Description of the task –
Would it be possible to output exactly, and only, the lines below from the one holding "font-size: 13px ->" to the last line, both included, with every picture left out?
[[ Exercise data, beginning ]]
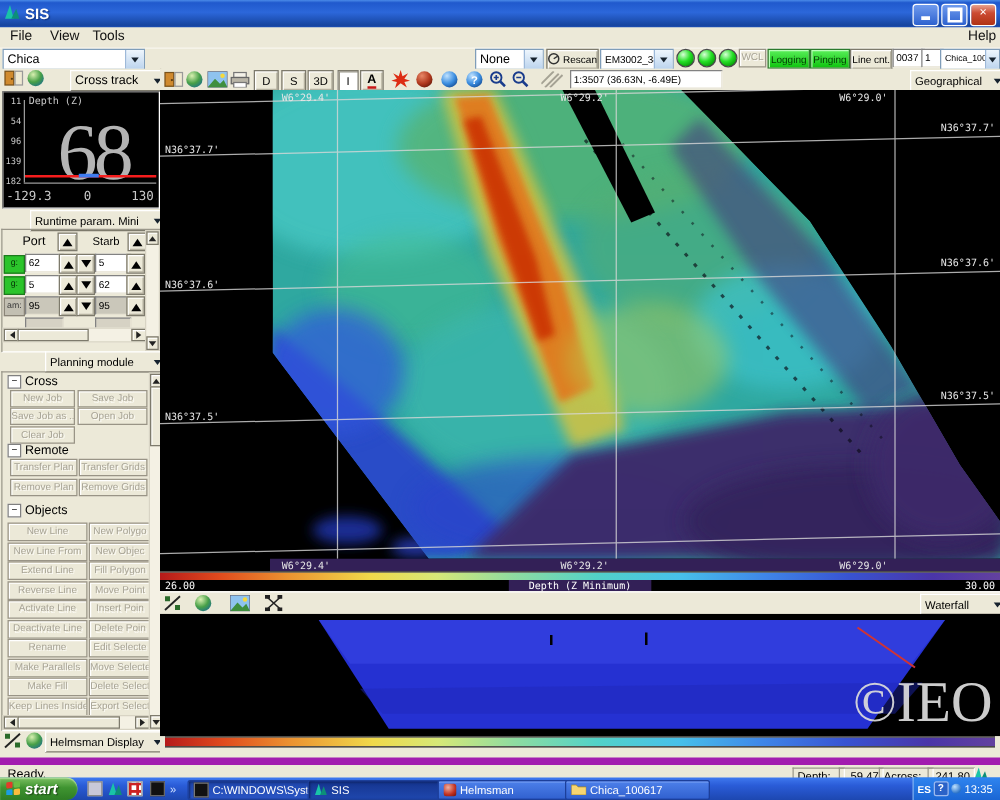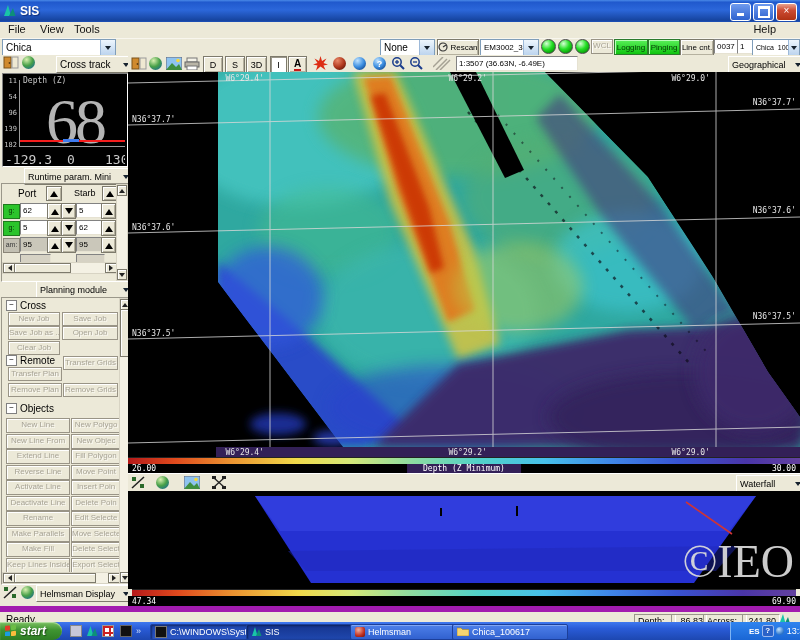"Help" span.mitem { right: 24px -> 3px }
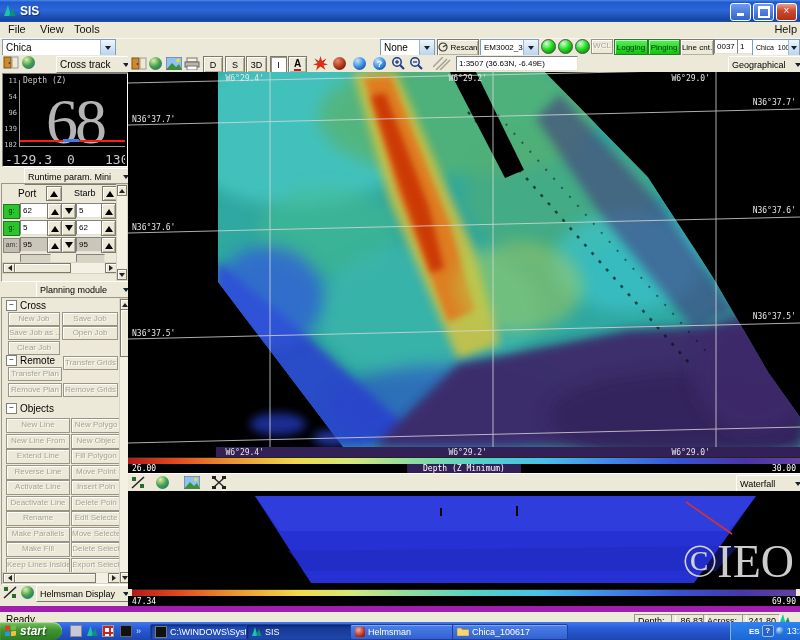"-129.3" .cxlbl { font-size: 13px -> 10px }
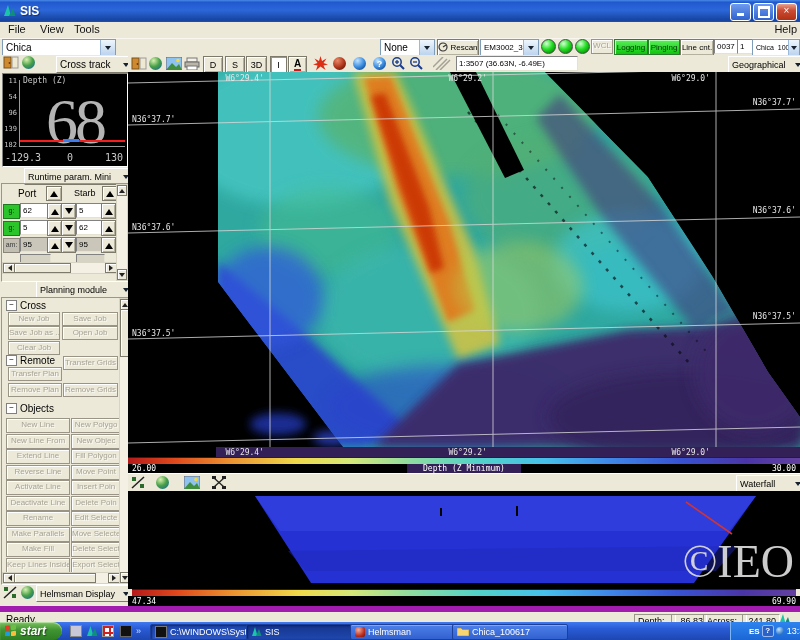"Transfer Grids" div.abs { top: 58px -> 69px }
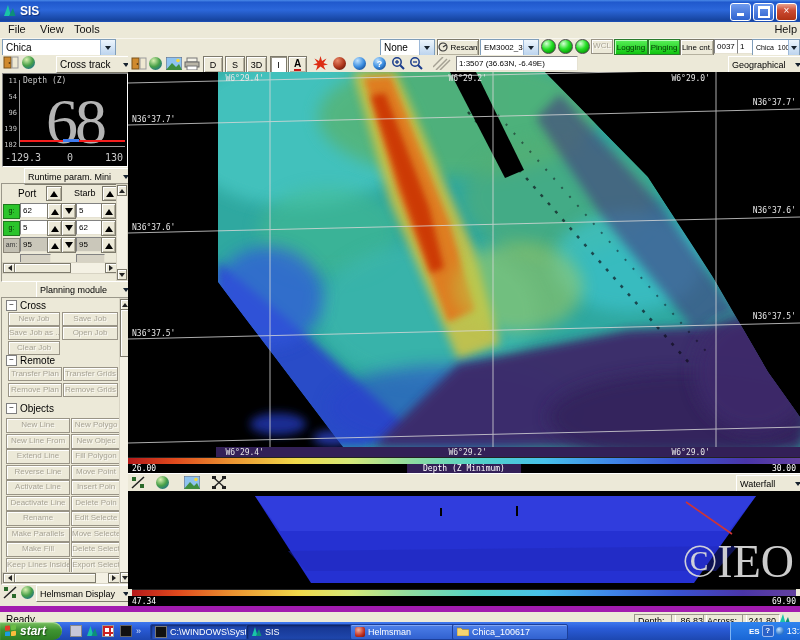"47.34" div.abs { html: <div> <span>47.34</span> <span>69.90</span> </div> -> none }
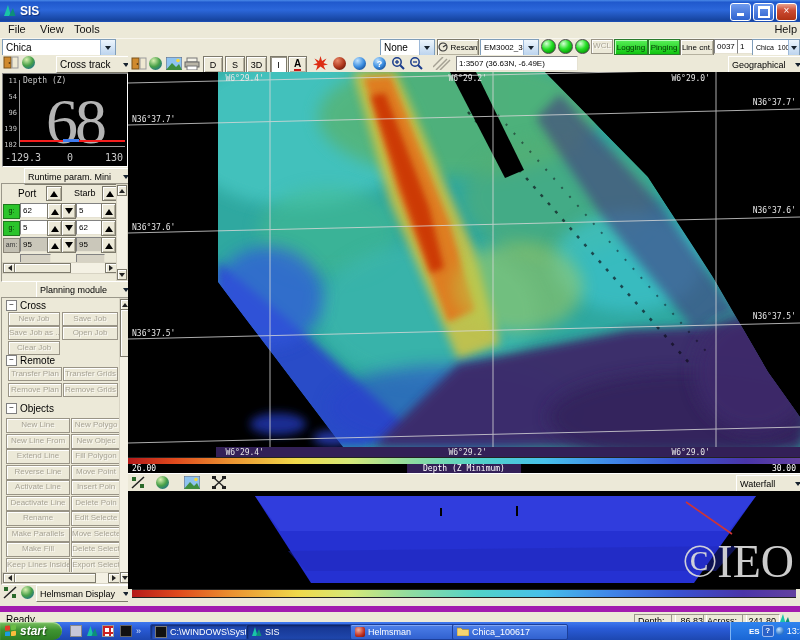"86.83" span.scell { text: 86.83 -> 59.47 }
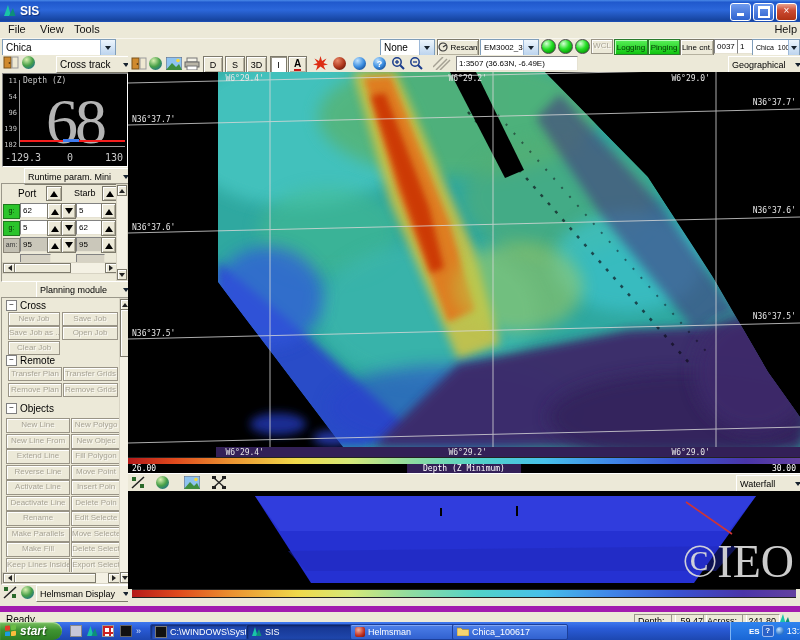"ES" .tray { padding-left: 18px -> 3px }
[[ Exercise data, end ]]
Answer to this task –
"-129.3" .cxlbl { font-size: 13px -> 10px }
"Transfer Grids" div.abs { top: 58px -> 69px }
"47.34" div.abs { html: <div> <span>47.34</span> <span>69.90</span> </div> -> none }
"86.83" span.scell { text: 86.83 -> 59.47 }
"ES" .tray { padding-left: 18px -> 3px }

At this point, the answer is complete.